The generic point of course has trivial stabilizer.  For each of the $45$
involutions $i \in A_6$ there's a fixed line $l_i$, and most points on each
$l_i$ are stabilized by just $i$, and thus have an orbit of size $180$.
[The normalizer $N_i$ is an $8$-element dihedral group, and $N_i/\{1,i\}$
is a Klein four-group acting on $l_i$; the orbit of the generic point on $l_i$
consists of its four images under that four-group, and four further images
on each of the other $44$ lines, for a total of $4 \cdot 45 = 180$.]
There are two special orbits of size $60$, and one each of size $45$ and $36$,
with dihedral stabilizers of size $6$, $8$, $10$ [NB there are two
conjugacy classes of $S_3$'s in $A_6$, related by an outer automorphism
of $S_6$]; when the stabilizer is dihedral of size $2n$, the point
is at the intersection of $n$ lines $l_i$ corresponding to the $n$
non-central involutions in the group.  There is also a $90$-point orbit
with cyclic stabilizer of order $4$.
You asked for "the orbits of this action explicitly"; if you want
explicit coordinates, you must specify coordinates for ${\bf P}^2$
and matrices for (generators of) the projective action of $A_6$.
Fortunately Crass gives these coordinates and generators on pages 4ff. $-$
actually two choices ("octahedral cordinates" and "icosahedral coordinates",
citing and slightly modifying Fricke [1926]).
Alternatively you could go to the ATLAS [1985] entry for $A_6$,
and go to the "$2 \times 3 . A_6$" paragraph of the Constructions section.
This gives coordinates for the $45$-point orbit on the
lift of the Valentiner group to a complex reflection group of
$3 \times 3$ matrices (#27 in the list of Shephard and Todd [1954]).

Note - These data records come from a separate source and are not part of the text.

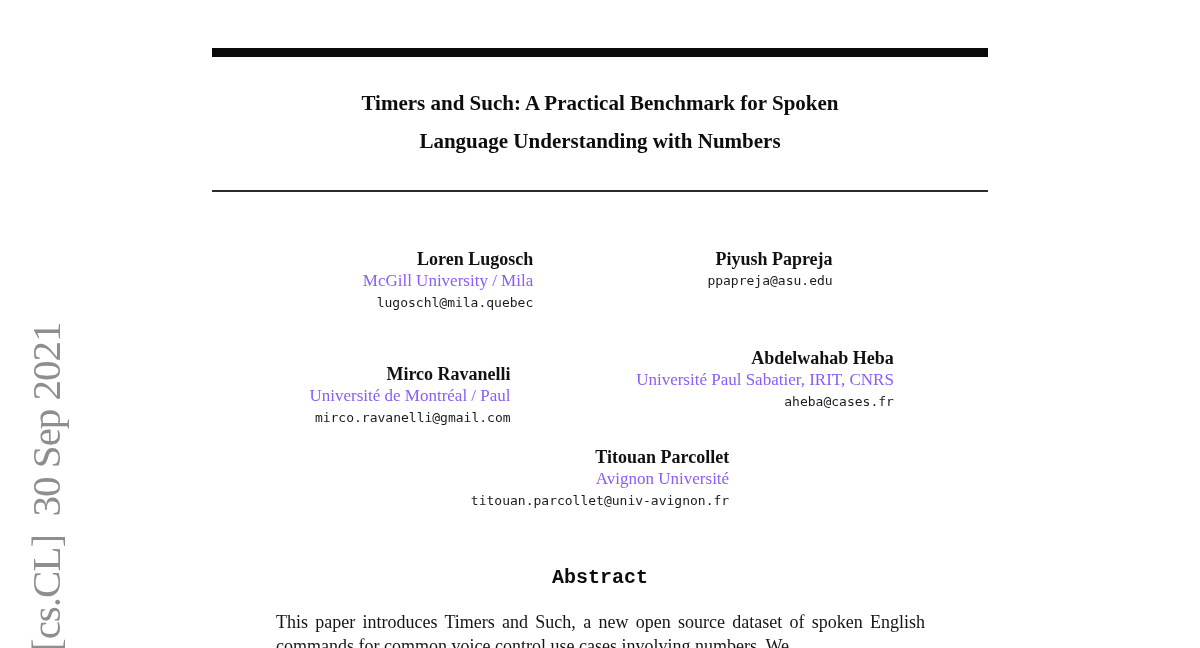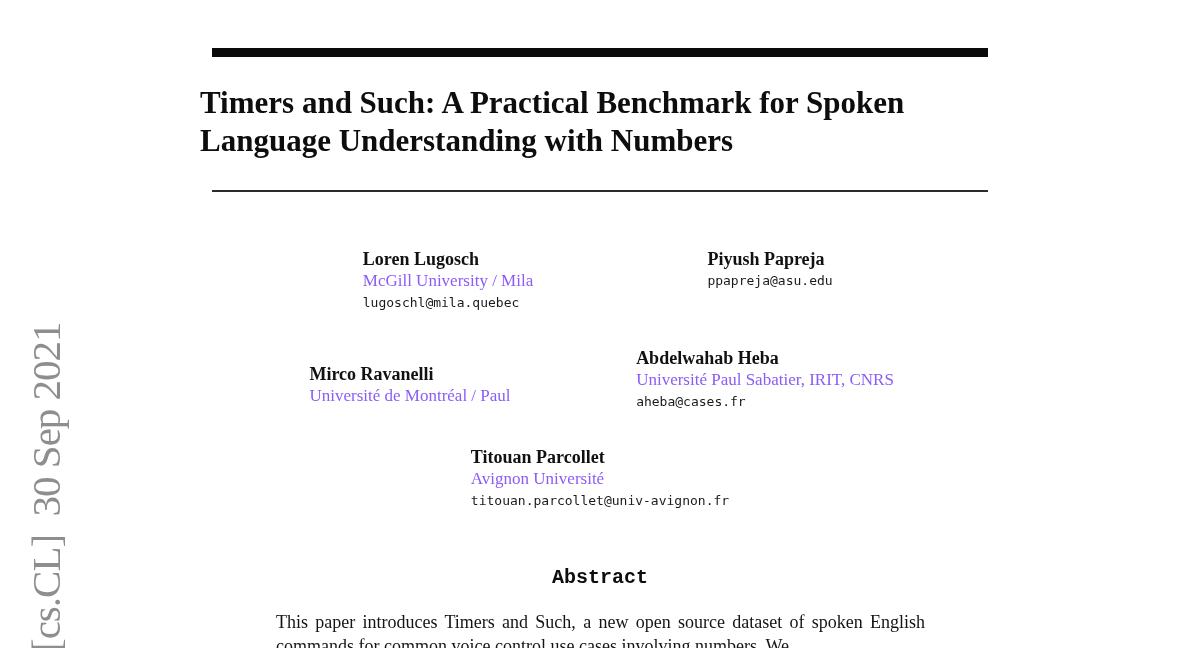--- a/index.html
+++ b/index.html
@@ -31,31 +31,31 @@
     width: 776px; height: 9px; background: #0a0a0a;
   }
   .rule-thin {
     position: absolute; left: 212px; top: 190px;
     width: 776px; height: 2px; background: #2b2b2b;
   }
 
   
   .title {
     position: absolute; left: 200px; top: 84px; width: 800px;
-    text-align: left;
-    font-size: 31px; font-weight: bold;
+    text-align: center;
+    font-size: 21px; font-weight: bold;
     line-height: 38px;
     color: #0d0d0d;
   }
 
   
   .author-block {
     position: absolute;
     transform: translateX(-50%);
-    text-align: left;
+    text-align: right;
     white-space: nowrap;
   }
   .author-name   { font-size: 18px; font-weight: bold; line-height: 22px; color: #111; }
   .author-affil  { font-size: 17px; line-height: 22px; color: #8b5cf6; }
   .author-email  { font-family: "DejaVu Sans Mono", "Liberation Mono", monospace; font-size: 13px; line-height: 22px; color: #1a1a1a; }
 
   .author-a { left: 448px; top: 248px; }
   .author-b { left: 770px; top: 248px; }
   .author-c { left: 410px; top: 347px; margin-top: 16px; }
   .author-d { left: 765px; top: 347px; }
@@ -97,20 +97,21 @@
   </div>
 
   <div class="author-block author-b">
     <div class="author-name">Piyush Papreja</div>
     <div class="author-email">ppapreja@asu.edu</div>
   </div>
 
   <div class="author-block author-c">
     <div class="author-name">Mirco Ravanelli</div>
     <div class="author-affil">Université de Montréal / Paul</div>
+    <div class="author-email">mirco.ravanelli@gmail.com</div>
   </div>
 
   <div class="author-block author-d">
     <div class="author-name">Abdelwahab Heba</div>
     <div class="author-affil">Université Paul Sabatier, IRIT, CNRS</div>
     <div class="author-email">aheba@cases.fr</div>
   </div>
 
   <div class="author-block author-e">
     <div class="author-name">Titouan Parcollet</div>

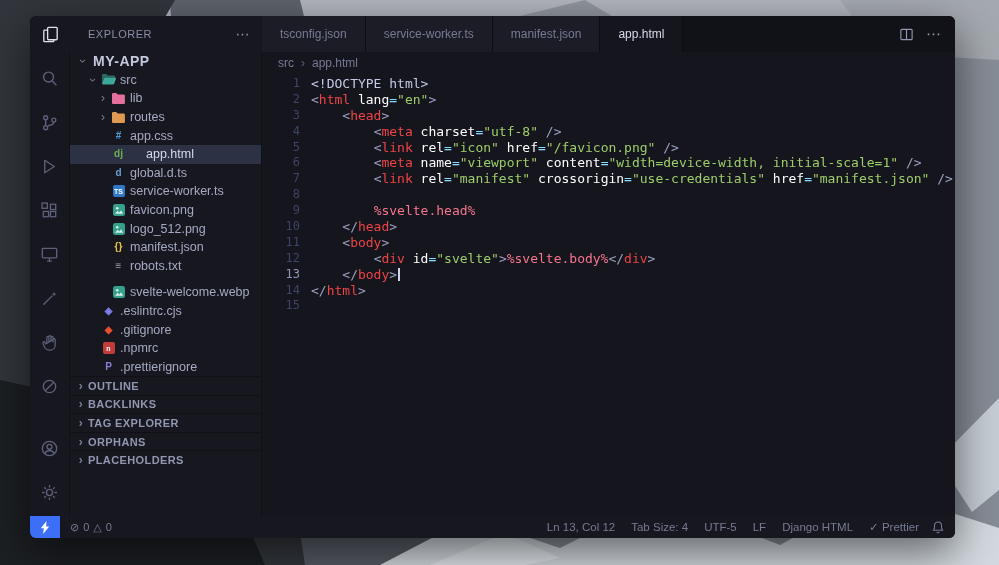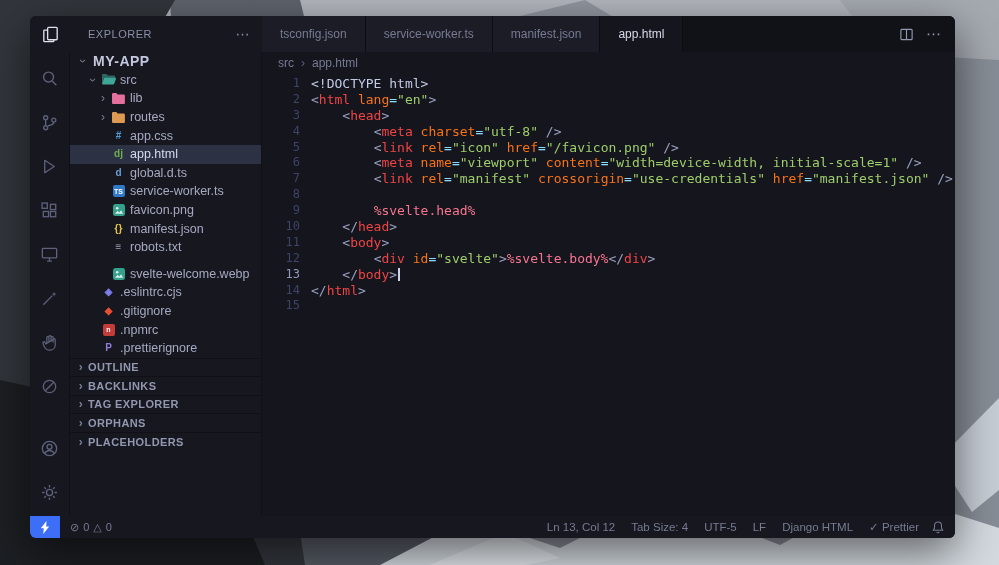--- a/index.html
+++ b/index.html
@@ -33,21 +33,21 @@
   .main { flex: 1; display: flex; min-height: 0; }
 
   .activitybar { width: 40px; background: #17171f; border-right: 1px solid #101016; display: flex; flex-direction: column; align-items: center; flex: none; }
   .ab-top { display: flex; flex-direction: column; padding-top: 4px; }
   .ab-bottom { margin-top: auto; display: flex; flex-direction: column; padding-bottom: 2px; }
   .ab-item { width: 40px; height: 44px; display: flex; align-items: center; justify-content: center; color: #5d617a; cursor: pointer; }
   .ab-icon { display: flex; align-items: center; justify-content: center; }
 
   .sidebar { width: 192px; background: #17171f; border-right: 1px solid #101016; flex: none; display: flex; flex-direction: column; overflow: hidden; }
   .trow { height: 18.6px; display: flex; align-items: center; font-size: 12.5px; color: #a5aac2; cursor: pointer; white-space: nowrap; }
-  .trow.selected { background: #2d3144; color: #d5daee; }
+  .trow.selected { background: #2d3144; color: #d5daee; gap: 16px; }
   .trow.root .tlabel { font-weight: 700; font-size: 14px; letter-spacing: .5px; color: #c3c8de; }
   .chev { width: 14px; flex: none; color: #787d96; font-size: 12px; line-height: 1; display: inline-flex; justify-content: center; }
   .chev.down { transform: rotate(90deg); }
   .ficon { width: 17px; flex: none; display: inline-flex; align-items: center; justify-content: center; }
   .tlabel { margin-left: 3px; }
   .badge { display: inline-flex; align-items: center; justify-content: center; width: 12px; height: 12px; border-radius: 2px; font-size: 7px; font-weight: 700; font-family: "Liberation Sans", sans-serif; }
   .glyph { font-size: 10px; font-weight: 700; line-height: 1; }
   .shead { height: 18.6px; display: flex; align-items: center; font-size: 11px; font-weight: 700; letter-spacing: .4px; color: #9297b0; border-top: 1px solid #101016; cursor: pointer; padding-left: 4px; }
 
   
@@ -56,21 +56,21 @@
   .bc-item { cursor: pointer; }
   .bc-sep { color: #5d617a; }
   .code { flex: 1; font-family: "DejaVu Sans Mono", monospace; font-size: 13px; line-height: 15.9px; padding-top: 2px; overflow: hidden; cursor: text; }
   .cline { display: flex; height: 15.9px; }
   .ln { width: 38px; text-align: right; flex: none; color: #3d4466; font-size: 12px; }
   .ln.active { color: #9198ba; }
   .lc { padding-left: 11px; white-space: pre; }
   .tk-plain { color: #c3cae6; }
   .tk-p { color: #9aa1c0; }
   .tk-tag { color: #ef4444; }
-  .tk-attr { color: #f97316; }
+  .tk-attr { color: #ffffff; }
   .tk-op { color: #89ddff; }
   .tk-str { color: #9ece6a; }
   .tk-tpl { color: #f7768e; }
   .caret { display: inline-block; width: 1.5px; height: 13px; background: #cdd3ea; margin-left: 1px; vertical-align: -2px; }
 
   
   .statusbar { height: 22px; background: #17171f; display: flex; align-items: center; font-size: 11.5px; color: #767b93; flex: none; }
   .remote { width: 30px; height: 22px; background: #3d6ef7; color: #fff; display: flex; align-items: center; justify-content: center; cursor: pointer; flex: none; }
   .problems { display: flex; align-items: center; gap: 4px; padding: 0 10px; cursor: pointer; font-size: 11px; }
   .pglyph { font-size: 11px; }
@@ -297,20 +297,30 @@
               <svg width="12" height="12" viewBox="0 0 12 12">
                 <rect width="12" height="12" rx="2.5" fill="#35a08b"></rect>
                 <circle cx="4.2" cy="4.2" r="1.3" fill="#d9efe9"></circle>
                 <path d="M2 9.8l2.6-3.1 1.7 1.9 1.8-2.3 2 3.5z" fill="#d9efe9"></path>
               </svg>
             </span>
             <span class="tlabel">favicon.png</span>
           </div>
           <div class="trow" style="padding-left: 40px;">
             <span class="ficon">
+              <svg width="12" height="12" viewBox="0 0 12 12">
+                <rect width="12" height="12" rx="2.5" fill="#35a08b"></rect>
+                <circle cx="4.2" cy="4.2" r="1.3" fill="#d9efe9"></circle>
+                <path d="M2 9.8l2.6-3.1 1.7 1.9 1.8-2.3 2 3.5z" fill="#d9efe9"></path>
+              </svg>
+            </span>
+            <span class="tlabel">logo_512.png</span>
+          </div>
+          <div class="trow" style="padding-left: 40px;">
+            <span class="ficon">
               <span class="glyph" style="color:#e8c545">{}</span>
             </span>
             <span class="tlabel">manifest.json</span>
           </div>
           <div class="trow" style="padding-left: 40px;">
             <span class="ficon">
               <span class="glyph" style="color:#9aa0b5">≡</span>
             </span>
             <span class="tlabel">robots.txt</span>
           </div>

Regarding them as dual coordinates for $45$ lines $l_i$, you should be
able to compute all the intersections that give orbits shorter than $180$,
and also to find explicit matrices for the involutions $i$ that
generate the group (and thus in particular the $4$-cycles that
stabilize the $90$-point orbit).
References (mostly from Crass):
[ATLAS 1985] John H[orton]. Conway et al.:
ATLAS of Finite Groups: 
Maximal Subgroups and Ordinary Characters for Simple Groups.
Oxford: Clarendon Press, 1985.
[Fricke 1926] Robert Fricke: Lehrbuch der Algebra 2.  Vieweg, 1926.
[Shephard and Todd 1954] G.C. Shephard and T.A. Todd:
Finite Unitary Reflection Groups,
Canadian Journal of Mathematics 6 (1954), 274$-$304.
[Valentiner 1889] H. Valentiner:
De endelige Transformations-Gruppers Theori,
Videnskabernes Selskabs Skrifter, Sjette Raekke, Naturvidenskabelig og
Mathematisk Afdeling 2.  Bianco Lunos, 1889.
[Wiman 1895] Anders Wiman:
Ueber eine einfache Gruppe von 360 ebenen Collineationen,
Mathematische Annalen 45 (1895), 531$-$556.